By Lori Fredrich Senior Food Writer, Dining Editor Published Feb 08, 2016 at 9:07 AM

Crawdaddy’s, the popular restaurant which served up Louisiana-style fare for 18 years at 6414 W. Greenfield Ave. before closing up shop in 2013, will be making its debut on Tuesday, Feb. 9 in a new location.

The new Crawdaddy's, which is located at 9427 W. Greenfield Ave. in the former home of Big Dogs Sports Grill, has been gearing up for its Mardi Gras debut for a number of months as the new location was being remodeled. And we got a sneak peek at their new digs – and food – at the restaurant’s soft opening.

The new location, which seats 180 (a few dozen more than the old restaurant) and sports a combination of rich red walls donning black and white music-themed prints, New Orleans jazz festival posters, musical instruments and exposed brick.

Familiar elements are also in tow, including the multicolored glass and scrollwork divider, which is mounted behind the bar.

The food

Crawdaddy's has a long history of creating Cajun fusion dishes which are both reminiscent of New Orleans and unique to Milwaukee. And that aspect of the restaurant has not changed. In fact, numerous old favorites will still be featured on the menu alongside new creations.

On our visit, we started off with the fresh oysters, which were served with the usual accouterments of lemon, horseradish and cocktail sauce.

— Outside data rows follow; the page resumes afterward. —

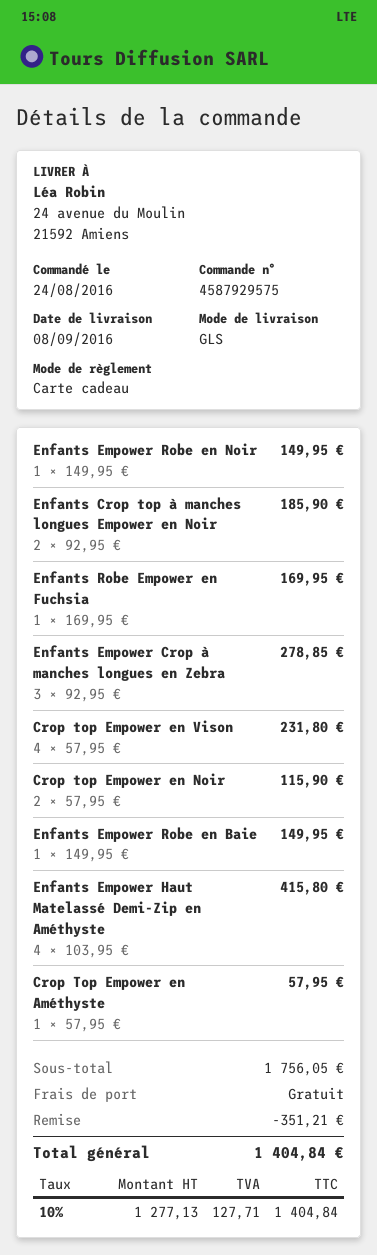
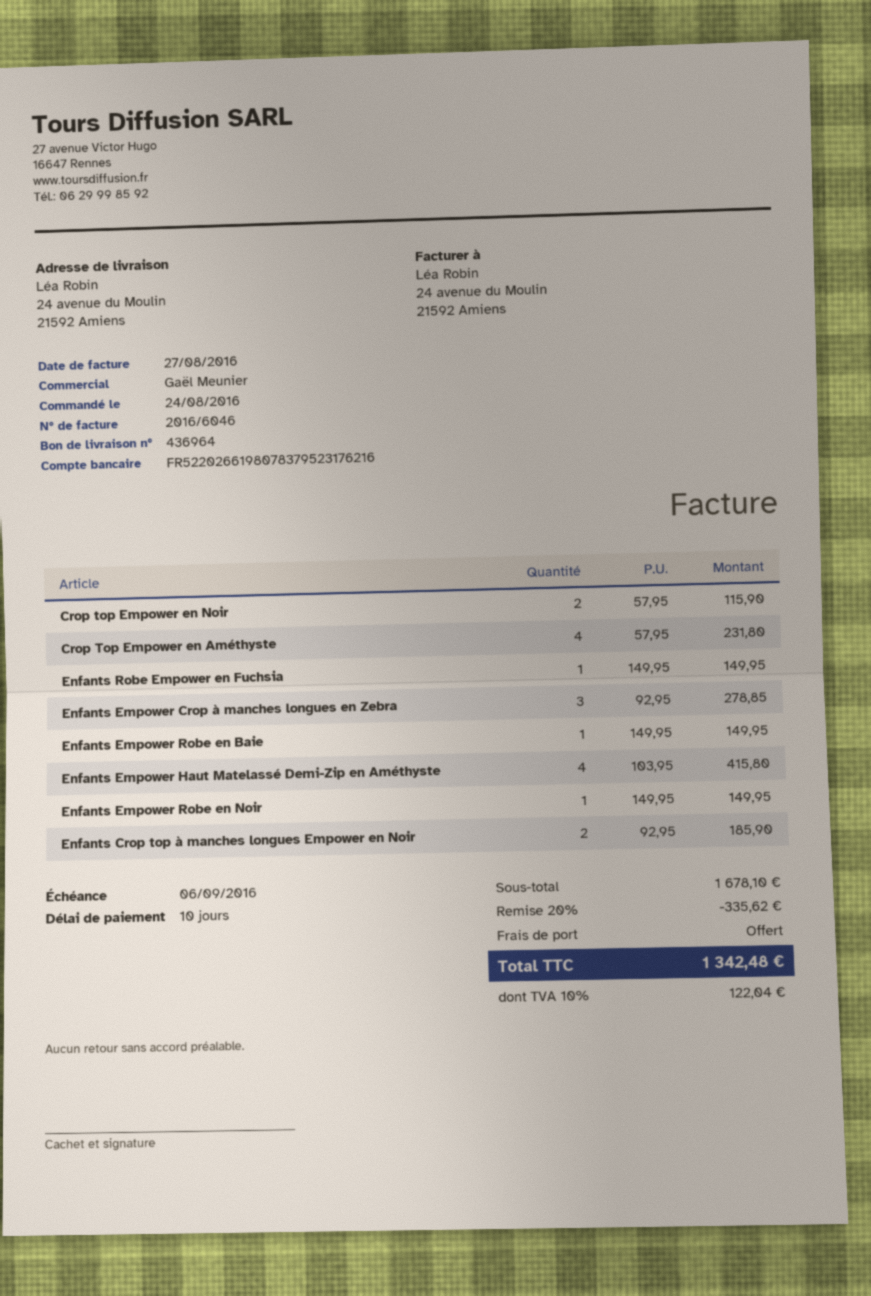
Enfants Robe Empower en Fuchsia: 1 x 169.95 = 169.95 -> 1 x 149.95 = 149.95
Crop top Empower en Vison: 4 x 57.95 = 231.80 -> none
Crop Top Empower en Améthyste: 1 x 57.95 = 57.95 -> 4 x 57.95 = 231.80
subtotal: 1756.05 -> 1678.10
discount: 351.21 -> 335.62
tax: 10% = 127.71 -> 10% = 122.04
total: 1404.84 -> 1342.48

"Craw Tails" feature one-half pound of shucked crawfish in a spicy creole style sauce. The dish would have been perfect served with a bit of French bread on the side to soak up all of its saucy goodness.

Meanwhile, "Shrimp from the Bayou" come seasoned and sauteed in garlic herb butter and served atop house rice.

We also sampled the classic Crawdaddy's Gumbo Ya Ya, a mild tomato based stew with chicken, ham, sausage and okra, served up in a small ramekin with slices of French bread on a bed of white rice.

Meanwhile, Crawdaddy's jambalaya features a mildly seasoned mixture of andouille sausage, ham, chicken, shrimp, crawfish, peppers and onions in creole tomato sauce served atop a bed of white rice. 

Cinnamon and chile seared scallops were seared and topped with cherry pecan butter. They came with a serving of house rice and Crawdaddy’s famous spicy honey glazed carrots.

The star of the show, however, was the stuffed mirliton – a native New Orleans summer squash variety – which was filled to the brim with a shrimp, andouille and crawfish stuffing and topped with choron sauce. It’s served with buttery angel hair pasta and carrots.

Desserts included bourbon sauced bread pudding, chocolate ganache cake and bourbon pecan pie.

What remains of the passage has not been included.